[DATA FOR THIS EXERCISE Boundary: Start]

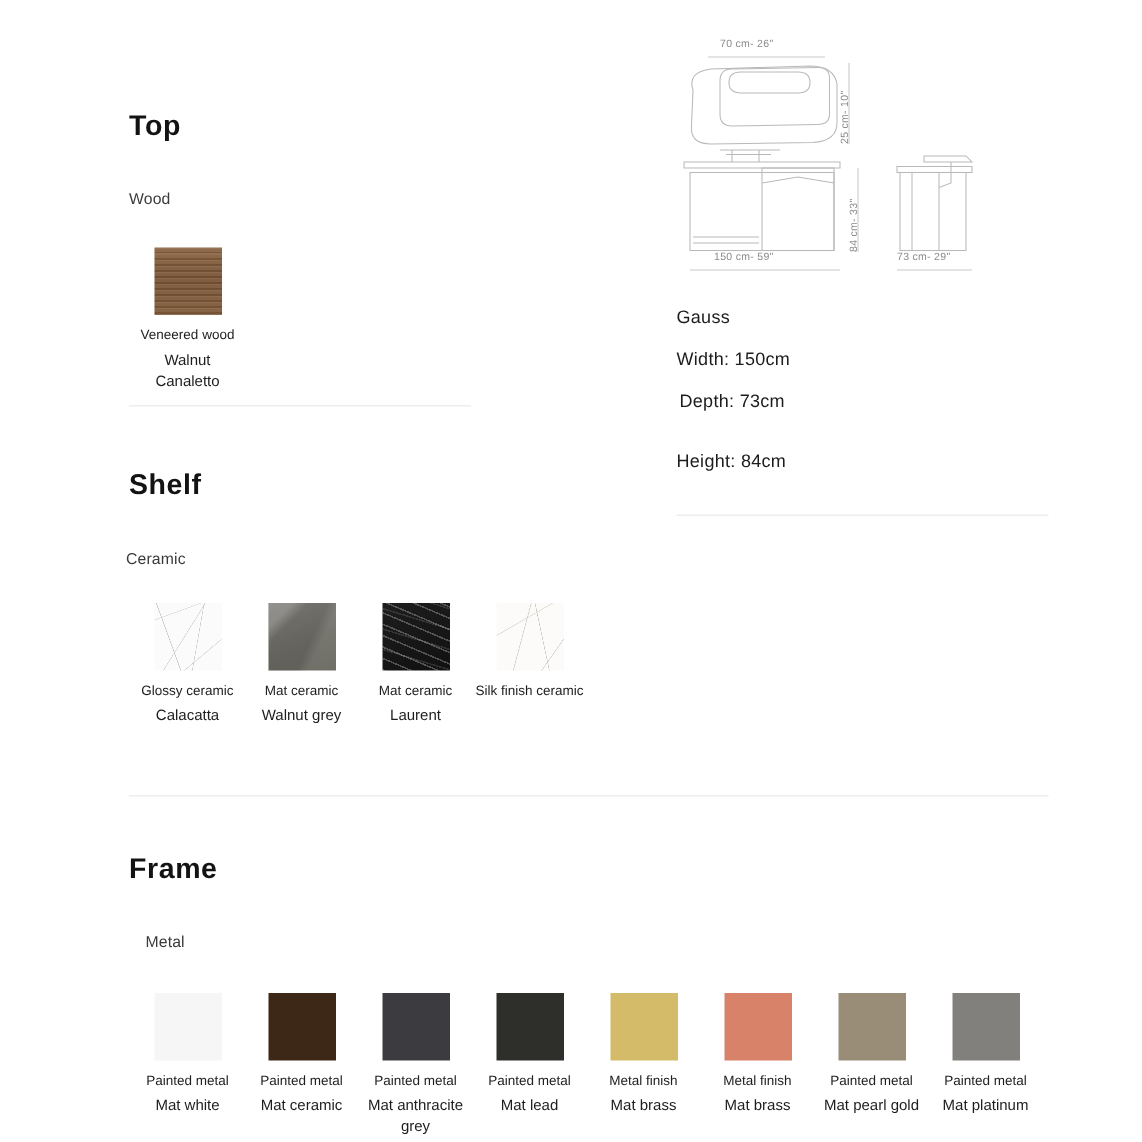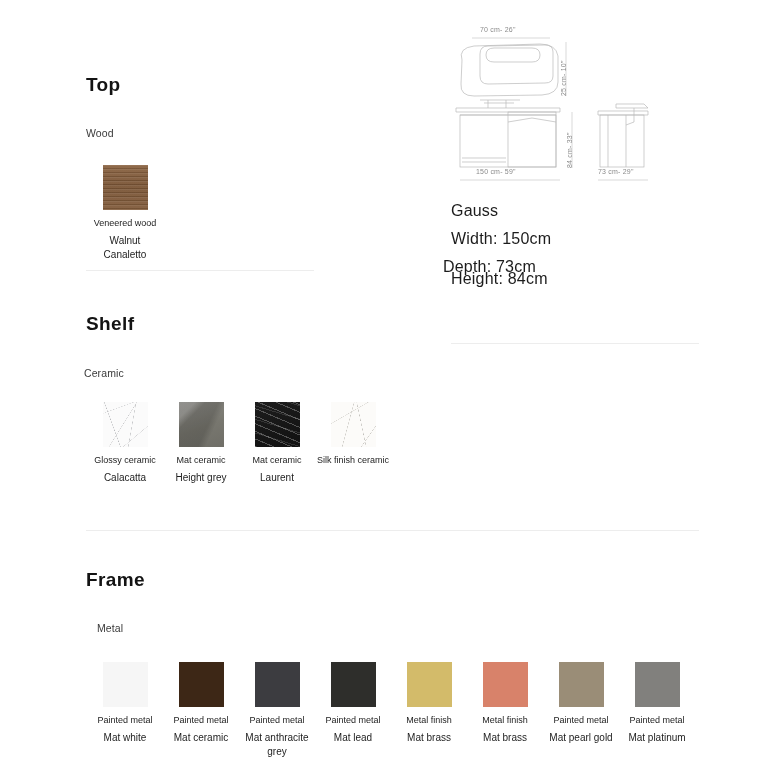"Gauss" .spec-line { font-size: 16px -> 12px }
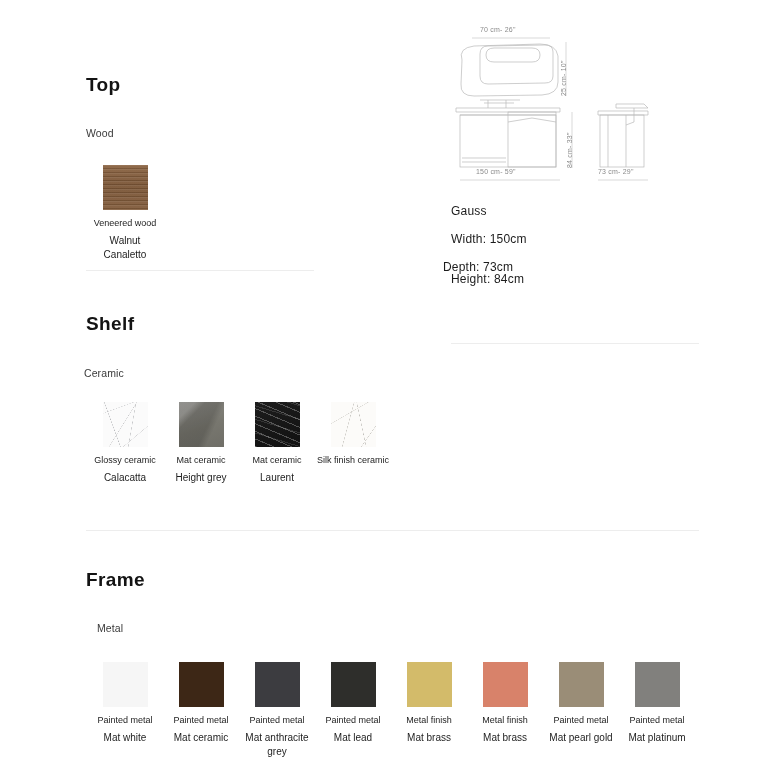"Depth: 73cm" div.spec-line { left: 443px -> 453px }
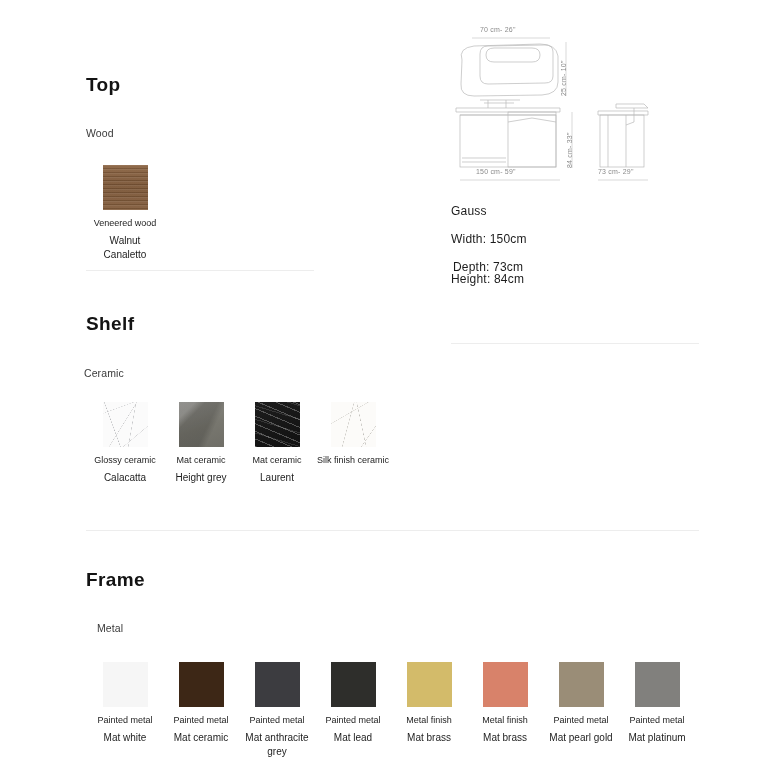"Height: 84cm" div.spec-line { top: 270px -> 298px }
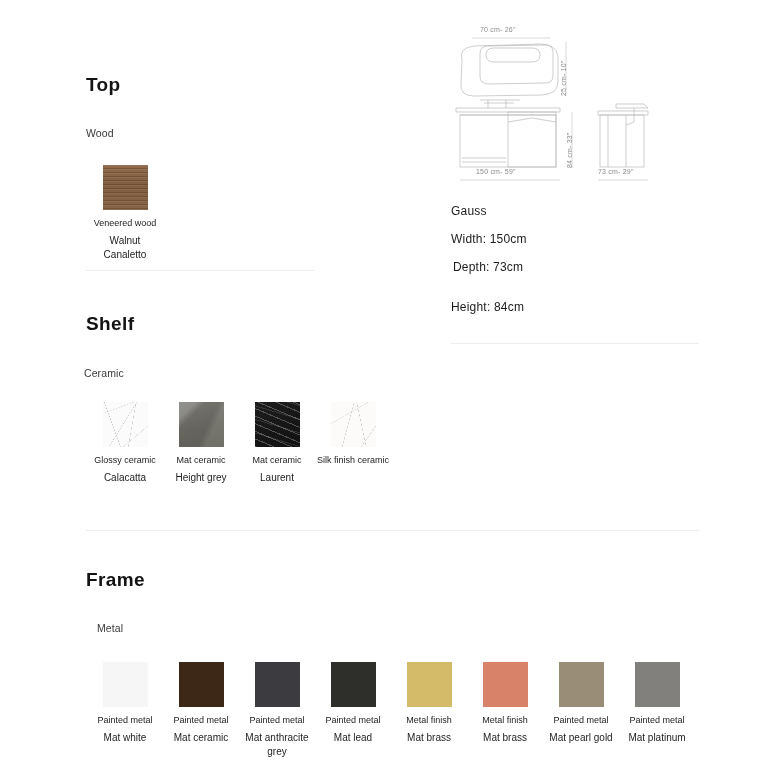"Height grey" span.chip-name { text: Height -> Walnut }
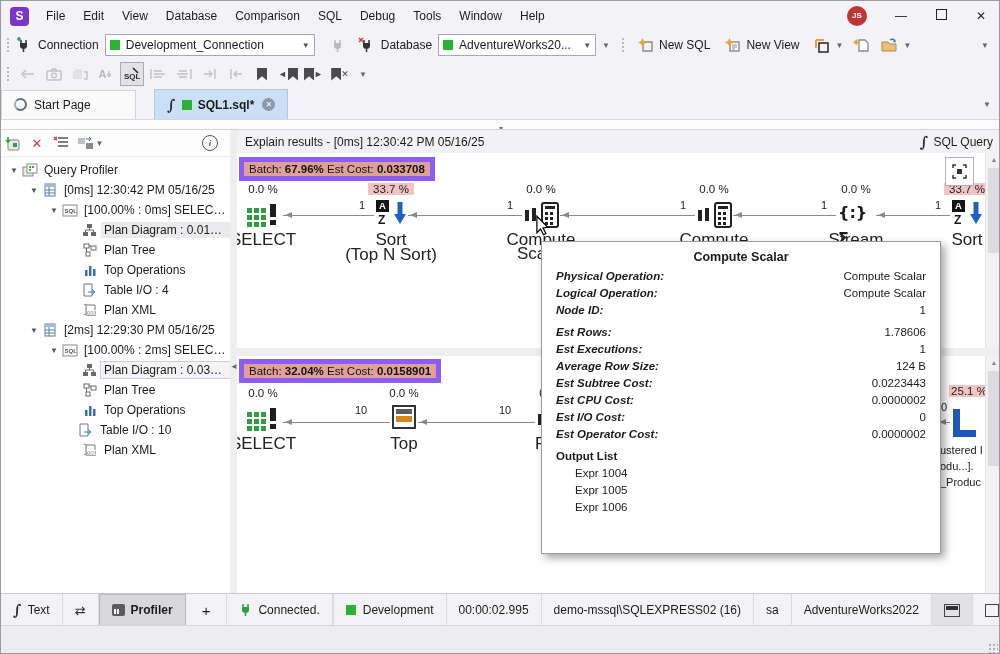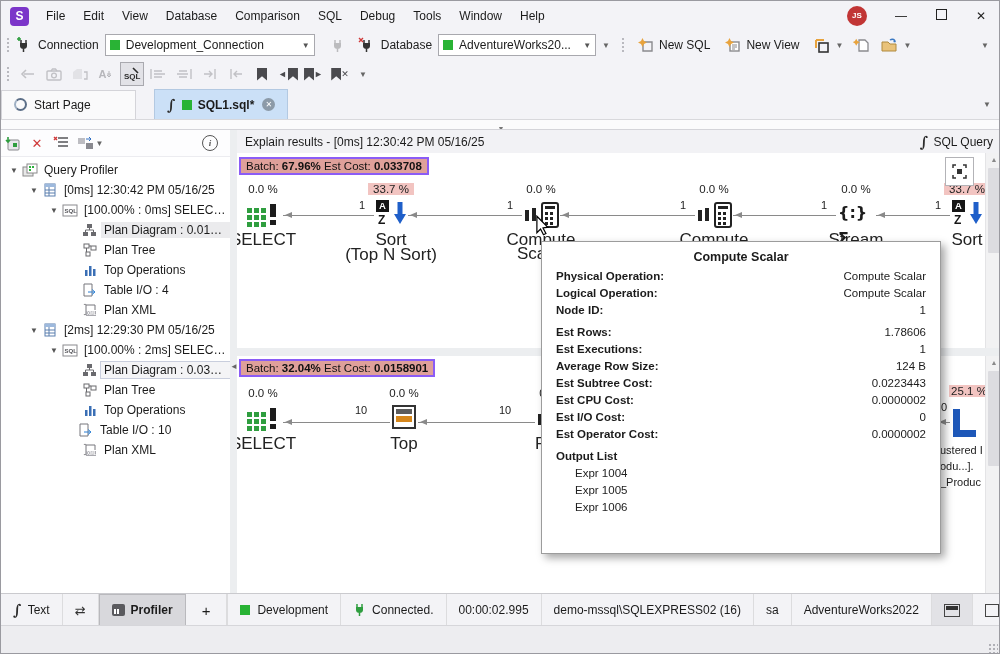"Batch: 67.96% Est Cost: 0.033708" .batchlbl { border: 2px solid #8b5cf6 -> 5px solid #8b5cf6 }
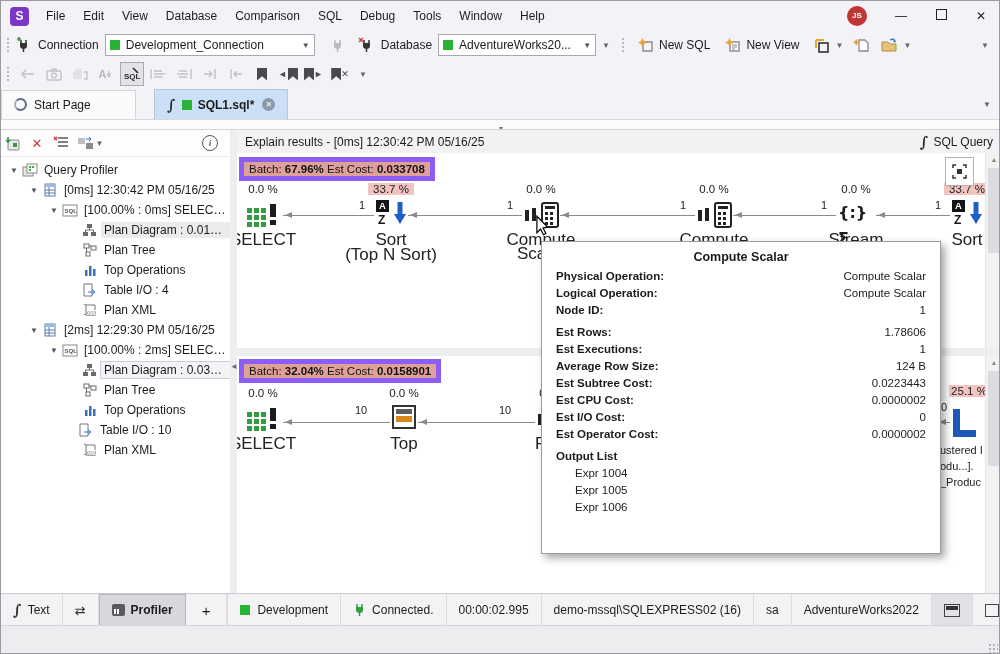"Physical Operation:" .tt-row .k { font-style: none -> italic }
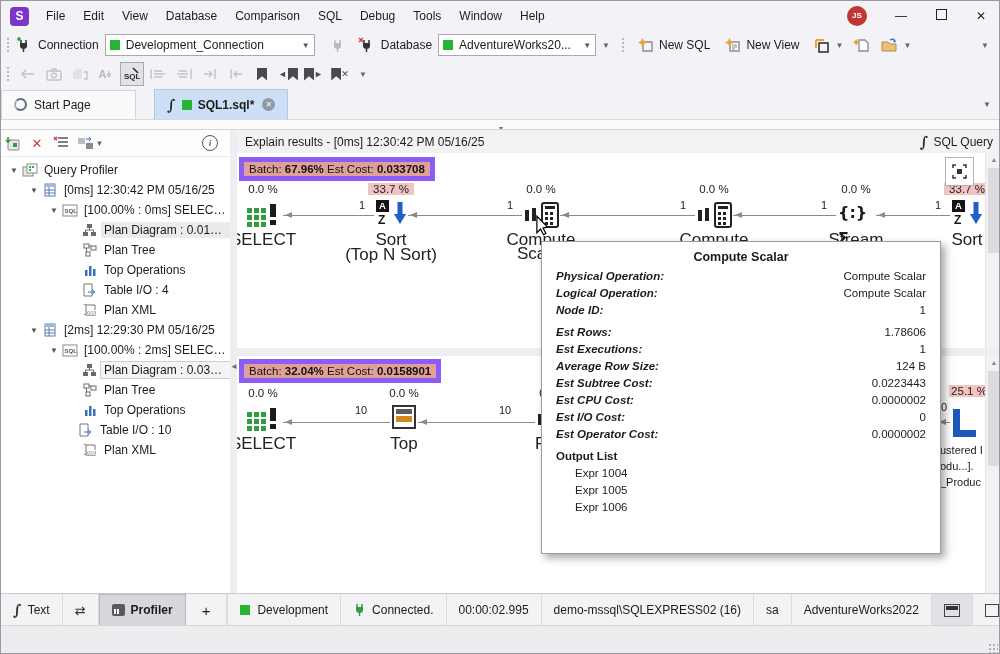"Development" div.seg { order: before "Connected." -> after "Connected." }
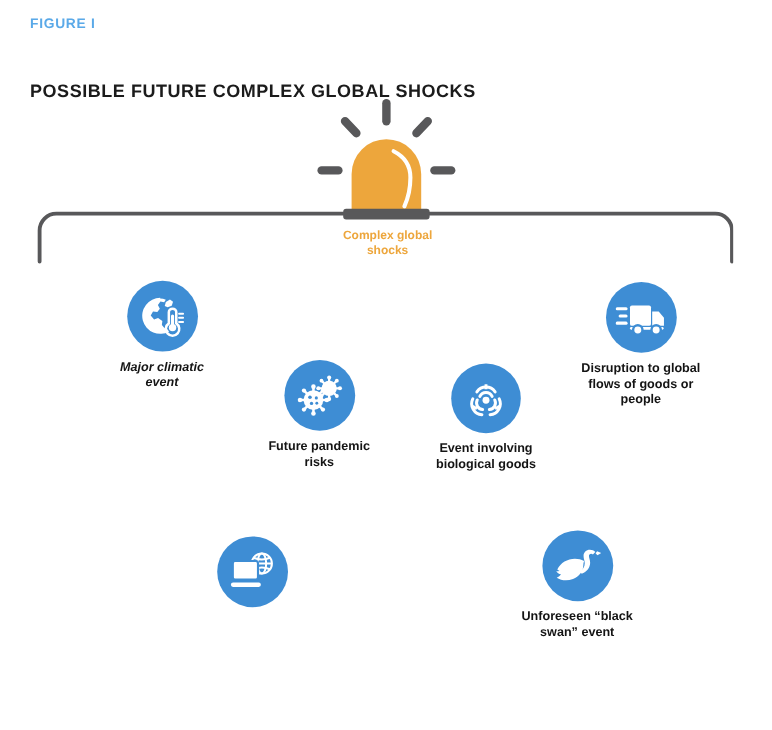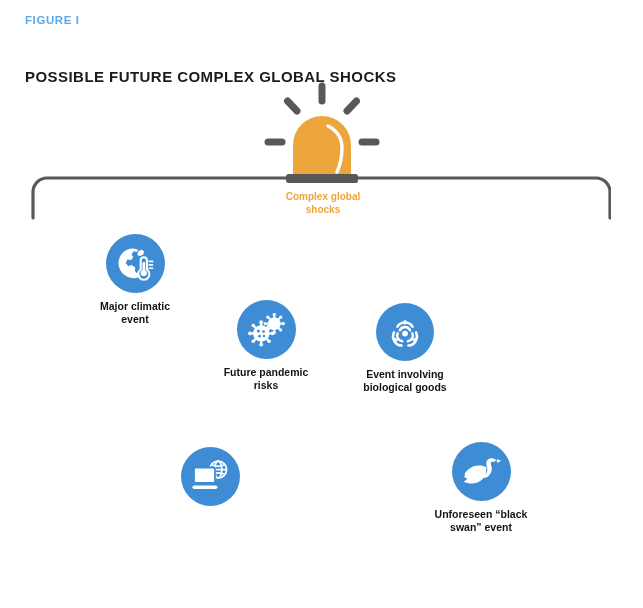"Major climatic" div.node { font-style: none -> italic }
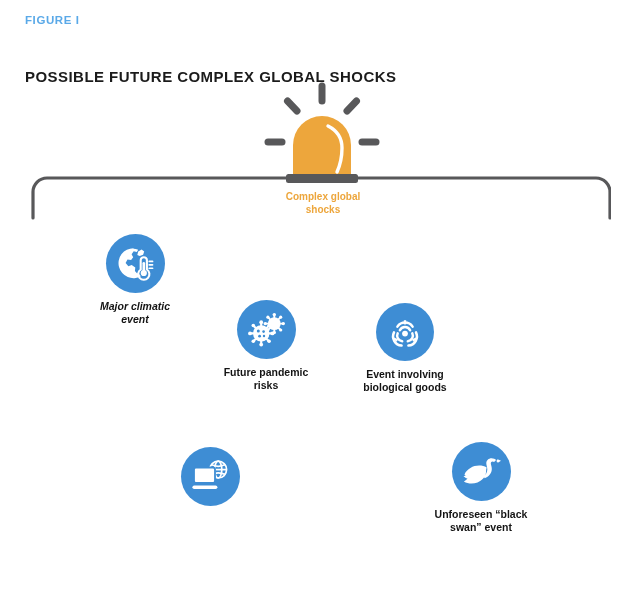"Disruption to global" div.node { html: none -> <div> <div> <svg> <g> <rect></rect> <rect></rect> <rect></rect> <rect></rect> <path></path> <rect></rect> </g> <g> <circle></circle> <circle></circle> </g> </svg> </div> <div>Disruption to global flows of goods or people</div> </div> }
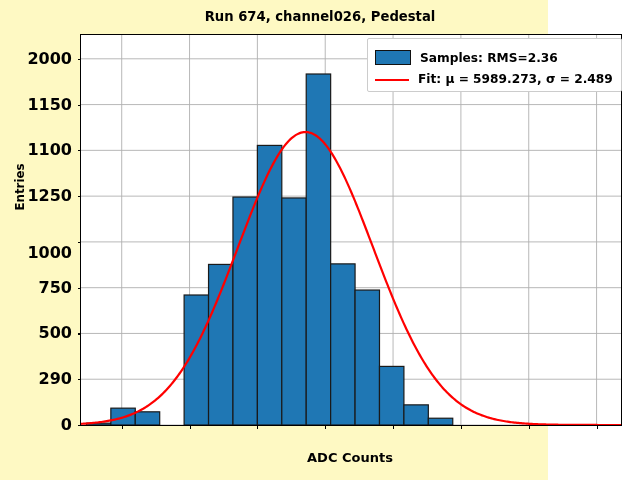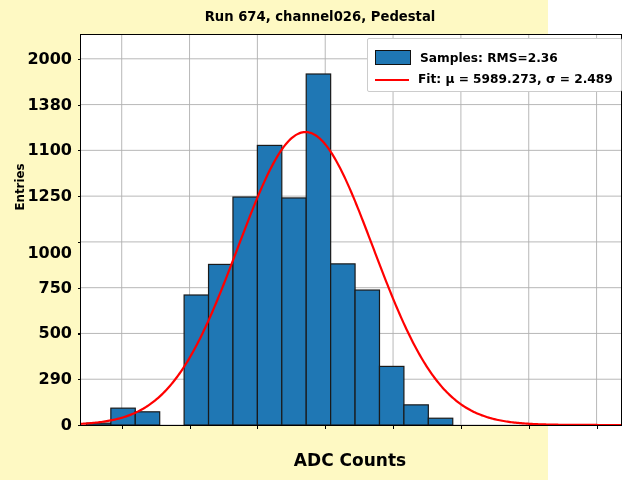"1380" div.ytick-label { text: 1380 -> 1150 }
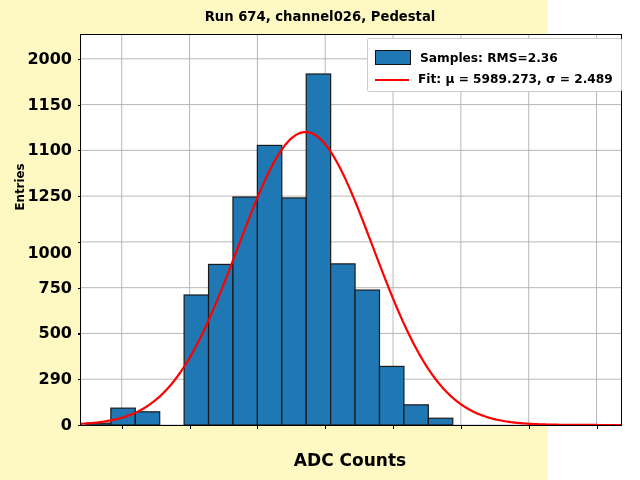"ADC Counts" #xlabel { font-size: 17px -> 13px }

[DATA FOR THIS EXERCISE Boundary: End]

### WORK ORDER
Set the pictures aside and transcribe the data above exactly.

### TASK RESPONSE
"Gauss" .spec-line { font-size: 16px -> 12px }
"Depth: 73cm" div.spec-line { left: 443px -> 453px }
"Height: 84cm" div.spec-line { top: 270px -> 298px }
"Height grey" span.chip-name { text: Height -> Walnut }
"Batch: 67.96% Est Cost: 0.033708" .batchlbl { border: 2px solid #8b5cf6 -> 5px solid #8b5cf6 }
"Physical Operation:" .tt-row .k { font-style: none -> italic }
"Development" div.seg { order: before "Connected." -> after "Connected." }
"Major climatic" div.node { font-style: none -> italic }
"Disruption to global" div.node { html: none -> <div> <div> <svg> <g> <rect></rect> <rect></rect> <rect></rect> <rect></rect> <path></path> <rect></rect> </g> <g> <circle></circle> <circle></circle> </g> </svg> </div> <div>Disruption to global flows of goods or people</div> </div> }
"1380" div.ytick-label { text: 1380 -> 1150 }
"ADC Counts" #xlabel { font-size: 17px -> 13px }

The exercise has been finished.